* _PROBLEM TO SOLVE_
Lines of the listing below that contain the string "first" are to be returned.
-- MATERIAL FOR THE TASK follows --
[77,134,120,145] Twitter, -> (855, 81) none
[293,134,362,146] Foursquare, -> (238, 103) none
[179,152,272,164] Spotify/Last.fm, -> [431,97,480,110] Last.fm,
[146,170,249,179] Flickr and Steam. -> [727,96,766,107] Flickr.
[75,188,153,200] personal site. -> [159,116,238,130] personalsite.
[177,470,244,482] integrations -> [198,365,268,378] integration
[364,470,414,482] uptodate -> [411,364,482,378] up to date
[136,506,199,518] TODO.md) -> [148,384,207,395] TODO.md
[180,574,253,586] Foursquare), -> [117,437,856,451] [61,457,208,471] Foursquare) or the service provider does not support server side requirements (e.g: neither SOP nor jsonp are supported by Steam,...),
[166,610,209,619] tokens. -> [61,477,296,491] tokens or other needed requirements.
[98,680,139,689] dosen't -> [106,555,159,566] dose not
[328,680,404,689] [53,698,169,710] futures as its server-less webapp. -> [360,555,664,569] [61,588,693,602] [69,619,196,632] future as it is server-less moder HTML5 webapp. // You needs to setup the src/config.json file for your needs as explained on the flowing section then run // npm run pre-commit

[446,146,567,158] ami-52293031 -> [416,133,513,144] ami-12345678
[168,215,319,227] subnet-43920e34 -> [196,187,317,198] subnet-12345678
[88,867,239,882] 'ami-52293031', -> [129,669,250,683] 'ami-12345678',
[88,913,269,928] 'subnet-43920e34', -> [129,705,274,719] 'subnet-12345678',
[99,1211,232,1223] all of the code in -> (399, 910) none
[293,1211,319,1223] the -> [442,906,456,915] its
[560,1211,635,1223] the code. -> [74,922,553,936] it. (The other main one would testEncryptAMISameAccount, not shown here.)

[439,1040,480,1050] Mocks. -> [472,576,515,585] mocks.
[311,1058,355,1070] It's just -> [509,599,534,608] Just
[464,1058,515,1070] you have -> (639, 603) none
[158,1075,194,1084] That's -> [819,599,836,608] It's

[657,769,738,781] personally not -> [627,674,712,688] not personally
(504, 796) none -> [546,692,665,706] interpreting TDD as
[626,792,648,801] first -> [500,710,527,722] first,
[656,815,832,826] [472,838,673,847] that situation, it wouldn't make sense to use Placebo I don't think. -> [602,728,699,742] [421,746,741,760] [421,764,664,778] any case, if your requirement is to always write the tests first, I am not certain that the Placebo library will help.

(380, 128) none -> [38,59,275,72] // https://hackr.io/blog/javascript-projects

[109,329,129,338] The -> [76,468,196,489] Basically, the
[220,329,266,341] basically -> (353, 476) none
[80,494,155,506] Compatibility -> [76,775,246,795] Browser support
-- MATERIAL FOR THE TASK concluded --
* _THE COMPLETED TASK_
[626,792,648,801] first -> [500,710,527,722] first,
[656,815,832,826] [472,838,673,847] that situation, it wouldn't make sense to use Placebo I don't think. -> [602,728,699,742] [421,746,741,760] [421,764,664,778] any case, if your requirement is to always write the tests first, I am not certain that the Placebo library will help.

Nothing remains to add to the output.